Human rights organisations have warned that the provisions in this bill would close the door to these pathways for legal recourse and even necessary medical care. It's telling that the government feels the need to ensure immunity from being sued by people harmed when deported. I can't help but feel that the government is the last public entity I would ever want to give complete immunity to.

Ultimately, this legislation raises a number of human rights issues. The bill's own statement of compatibility with human rights references infringements against the rights to liberty and freedom from arbitrary detention, the right to an effective remedy, rights relating to equality and discrimination, and many more. The statement of compatibility with human rights also explicitly mentions Australia's obligations arising from the Convention against Torture and Other Cruel, Inhuman or Degrading Treatment or Punishment. Article 3 states:

No State Party shall expel, return … or extradite a person to another State where there are substantial grounds for believing that he would be in danger of being subjected to torture.

It is frankly astonishing to see this passage being used in referencing a bill that the government is trying to rush through this House. In fact, many of the other rights listed, from privacy to equal treatment, would be equally trampled on by this legislation. The conclusion of the statement of compatibility says:

To the extent that the measures in this Bill limit human rights, they do so in order to maintain the integrity of the migration system and protect the safety of the Australian community.

Numerous human rights and refugee law experts in my community of North Sydney would argue otherwise. The measures contained in this bill must be thoroughly examined and debated to ensure Australia's immigration policies are just, humane and legal—an ambition that we would have to say is well beyond our reach in the current circumstances.
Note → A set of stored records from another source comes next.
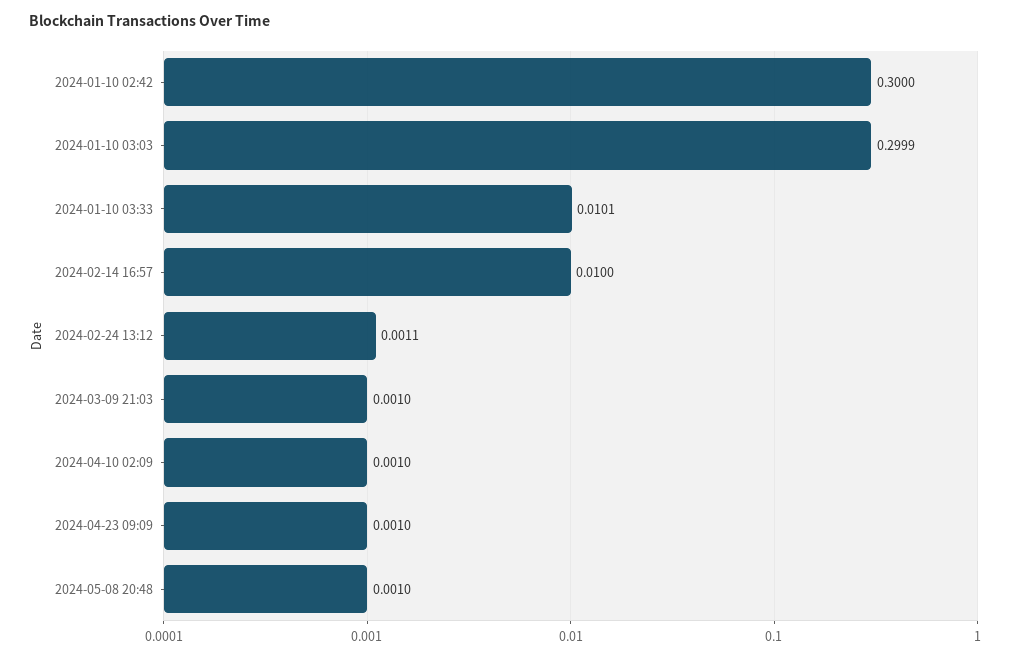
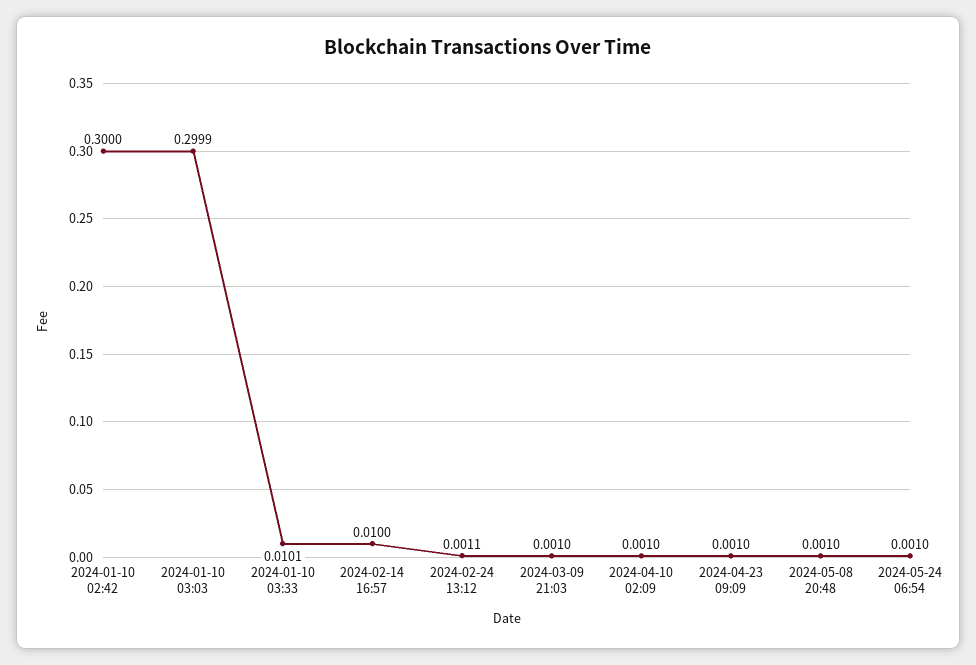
2024-05-24 06:54: none -> 0.001

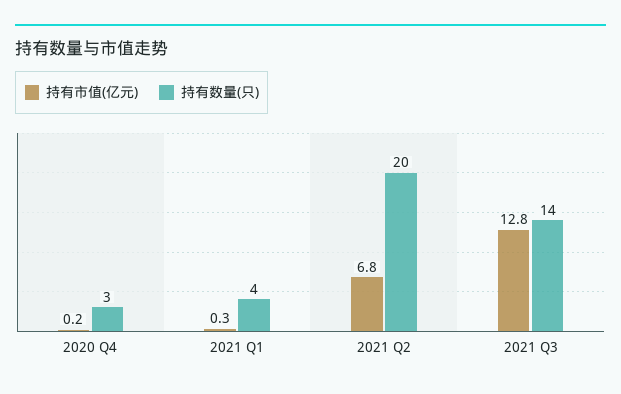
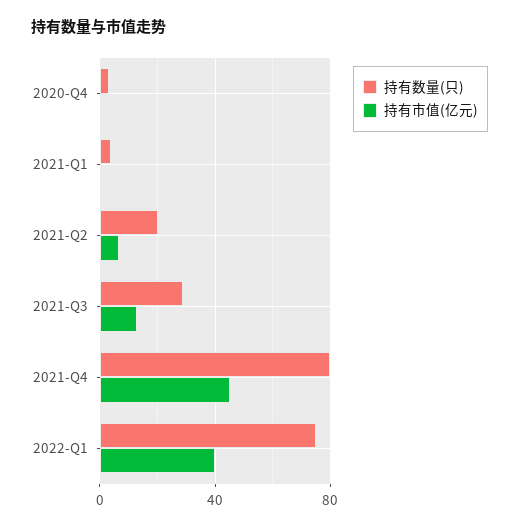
持有数量(只), 2021 Q3: 14 -> 30
持有数量(只), 2021-Q4: none -> 80
持有市值(亿元), 2021-Q4: none -> 45
持有数量(只), 2022-Q1: none -> 75
持有市值(亿元), 2022-Q1: none -> 40

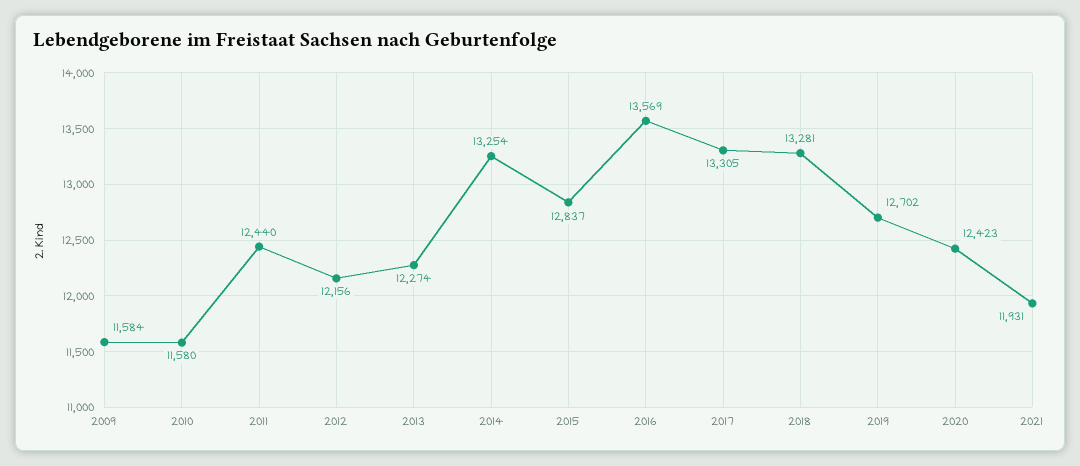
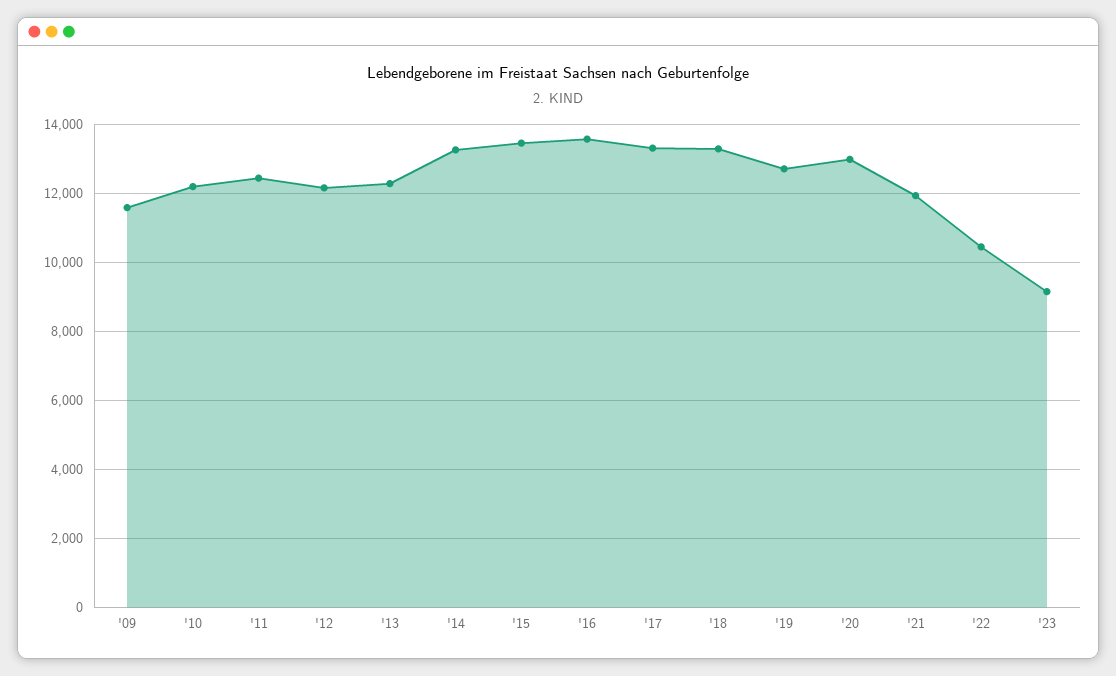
2010: 11580 -> 12200
2015: 12837 -> 13400
2020: 12423 -> 13000
'22: none -> 10400
'23: none -> 9200

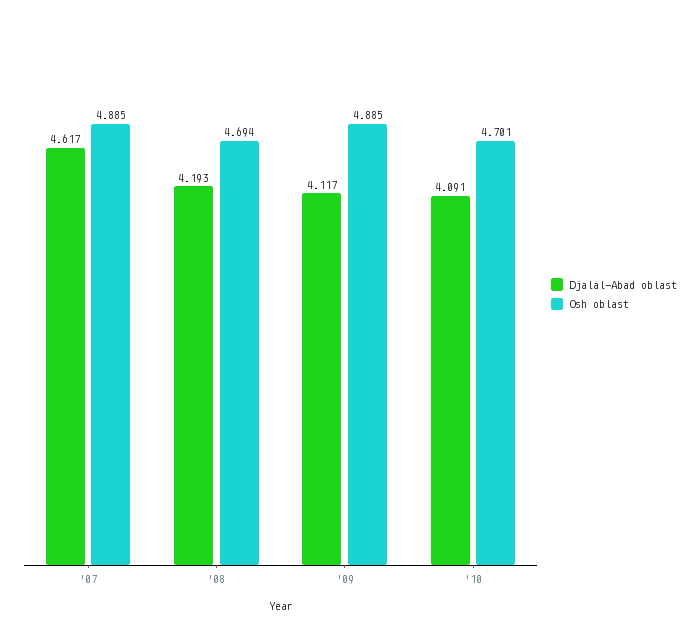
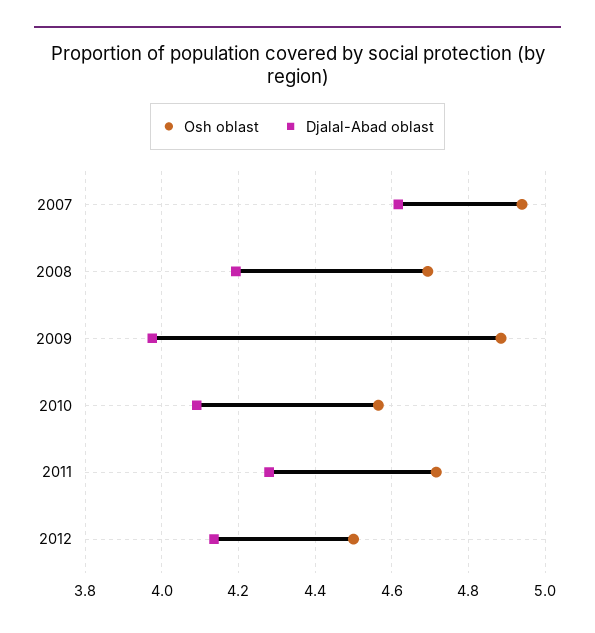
Osh oblast, '07: 4.885 -> 4.94
Djalal-Abad oblast, '09: 4.117 -> 3.98
Osh oblast, '10: 4.701 -> 4.56
Osh oblast, 2011: none -> 4.72
Djalal-Abad oblast, 2011: none -> 4.28
Osh oblast, 2012: none -> 4.5
Djalal-Abad oblast, 2012: none -> 4.14

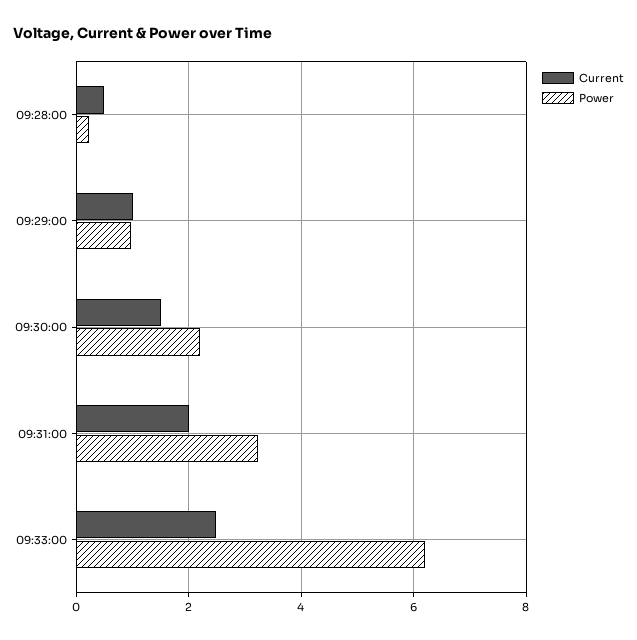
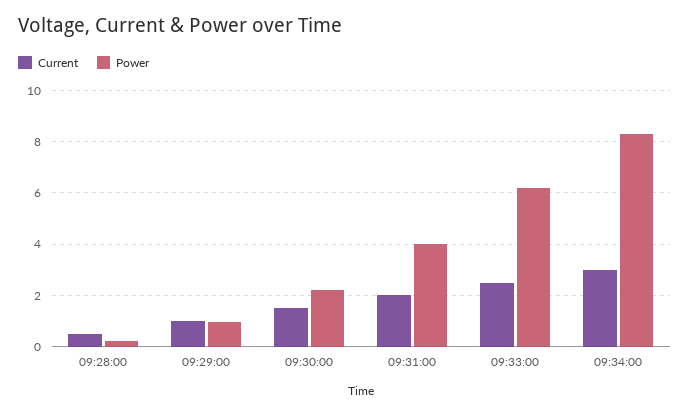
Power, 09:31:00: 3.2 -> 4
Current, 09:34:00: none -> 3
Power, 09:34:00: none -> 8.25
While it's good to see this bill being referred to the Senate Legal and Constitutional Affairs Legislation Committee, it is unreasonable to expect that committee to report back on it within just one week, given the substance and potential ramifications of this bill and the current workload of this parliament. The bill deserves proper scrutiny, and the government needs to be held to account. Ultimately—let's be clear—we need real, long-term solutions for the challenges we face as a nation when it comes to managing migration. I fear that those things are not contained in this legislation, and I am almost certain that, 12 months from now, the parliament will be back on its feet debating yet more flawed legislation, which will result from the court challenges to this latest iteration. Our community deserves better.